## Work item
What is needed is an exact copy of every entry, without the pictures.
-----
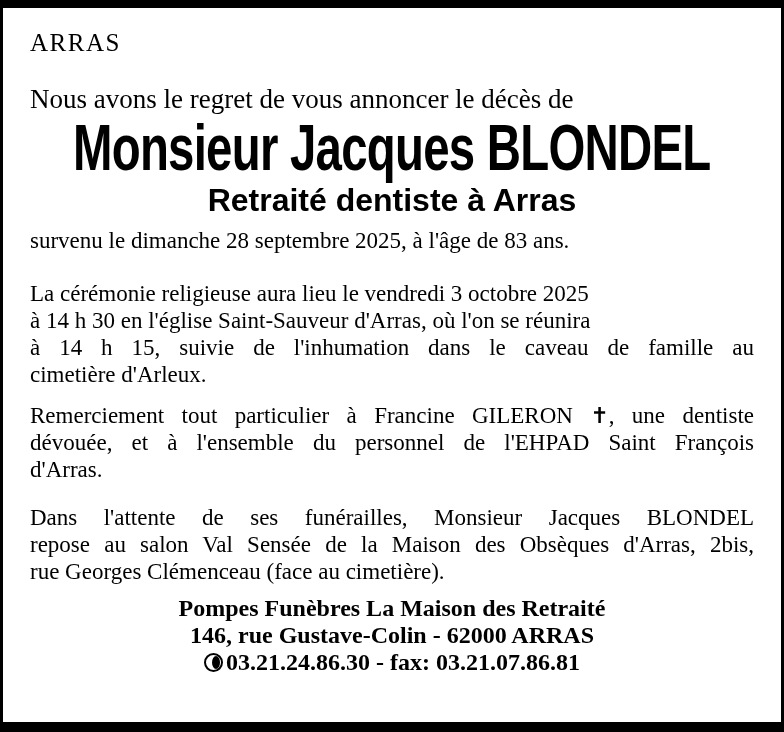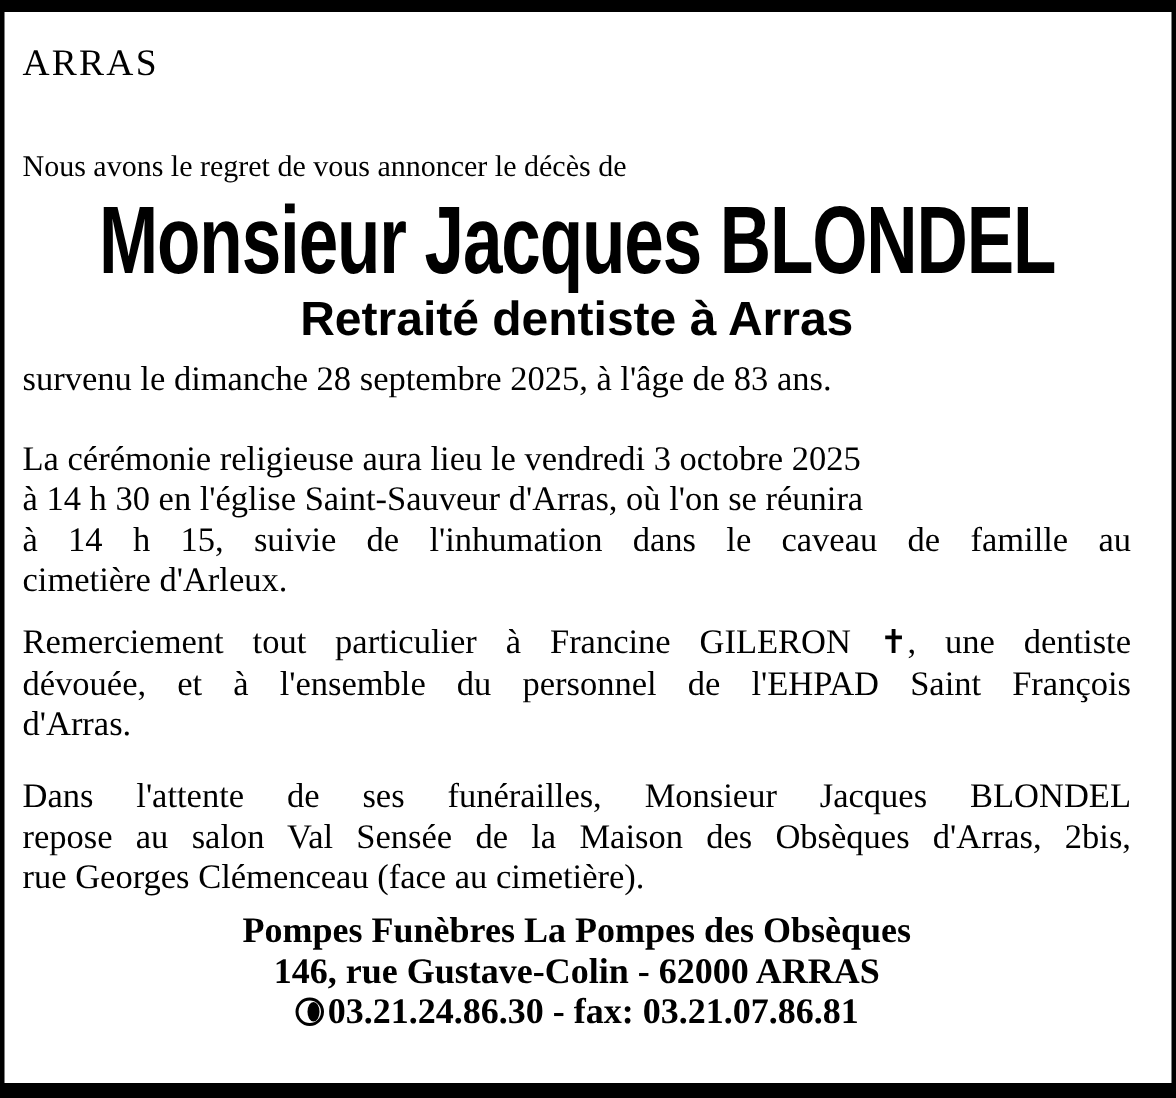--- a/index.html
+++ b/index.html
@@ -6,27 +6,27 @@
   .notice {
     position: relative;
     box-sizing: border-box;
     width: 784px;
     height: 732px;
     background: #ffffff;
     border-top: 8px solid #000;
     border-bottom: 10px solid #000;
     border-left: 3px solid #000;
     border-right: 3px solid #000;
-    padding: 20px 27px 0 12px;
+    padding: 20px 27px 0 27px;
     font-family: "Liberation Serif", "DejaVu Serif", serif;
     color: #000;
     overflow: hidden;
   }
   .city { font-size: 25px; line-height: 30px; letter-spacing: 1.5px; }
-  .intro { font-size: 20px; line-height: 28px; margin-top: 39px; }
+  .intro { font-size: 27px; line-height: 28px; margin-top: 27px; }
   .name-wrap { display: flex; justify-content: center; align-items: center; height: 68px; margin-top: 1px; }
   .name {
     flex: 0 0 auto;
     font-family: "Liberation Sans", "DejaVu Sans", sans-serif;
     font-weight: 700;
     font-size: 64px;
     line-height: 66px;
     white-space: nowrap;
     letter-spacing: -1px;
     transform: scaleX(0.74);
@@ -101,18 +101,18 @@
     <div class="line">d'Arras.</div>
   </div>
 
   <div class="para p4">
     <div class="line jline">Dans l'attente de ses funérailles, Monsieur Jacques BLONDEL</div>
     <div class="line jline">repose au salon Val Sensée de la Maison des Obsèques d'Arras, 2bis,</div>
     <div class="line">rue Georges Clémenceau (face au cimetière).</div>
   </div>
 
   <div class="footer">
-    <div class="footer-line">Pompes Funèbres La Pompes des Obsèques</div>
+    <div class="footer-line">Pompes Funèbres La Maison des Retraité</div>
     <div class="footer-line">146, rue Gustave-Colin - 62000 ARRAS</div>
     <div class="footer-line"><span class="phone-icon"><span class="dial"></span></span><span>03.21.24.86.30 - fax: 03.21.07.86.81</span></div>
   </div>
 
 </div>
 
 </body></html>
-----
## Response for this exercise
--- a/index.html
+++ b/index.html
@@ -6,27 +6,27 @@
   .notice {
     position: relative;
     box-sizing: border-box;
     width: 784px;
     height: 732px;
     background: #ffffff;
     border-top: 8px solid #000;
     border-bottom: 10px solid #000;
     border-left: 3px solid #000;
     border-right: 3px solid #000;
-    padding: 20px 27px 0 12px;
+    padding: 20px 27px 0 27px;
     font-family: "Liberation Serif", "DejaVu Serif", serif;
     color: #000;
     overflow: hidden;
   }
   .city { font-size: 25px; line-height: 30px; letter-spacing: 1.5px; }
-  .intro { font-size: 20px; line-height: 28px; margin-top: 39px; }
+  .intro { font-size: 27px; line-height: 28px; margin-top: 27px; }
   .name-wrap { display: flex; justify-content: center; align-items: center; height: 68px; margin-top: 1px; }
   .name {
     flex: 0 0 auto;
     font-family: "Liberation Sans", "DejaVu Sans", sans-serif;
     font-weight: 700;
     font-size: 64px;
     line-height: 66px;
     white-space: nowrap;
     letter-spacing: -1px;
     transform: scaleX(0.74);
@@ -101,18 +101,18 @@
     <div class="line">d'Arras.</div>
   </div>
 
   <div class="para p4">
     <div class="line jline">Dans l'attente de ses funérailles, Monsieur Jacques BLONDEL</div>
     <div class="line jline">repose au salon Val Sensée de la Maison des Obsèques d'Arras, 2bis,</div>
     <div class="line">rue Georges Clémenceau (face au cimetière).</div>
   </div>
 
   <div class="footer">
-    <div class="footer-line">Pompes Funèbres La Pompes des Obsèques</div>
+    <div class="footer-line">Pompes Funèbres La Maison des Retraité</div>
     <div class="footer-line">146, rue Gustave-Colin - 62000 ARRAS</div>
     <div class="footer-line"><span class="phone-icon"><span class="dial"></span></span><span>03.21.24.86.30 - fax: 03.21.07.86.81</span></div>
   </div>
 
 </div>
 
 </body></html>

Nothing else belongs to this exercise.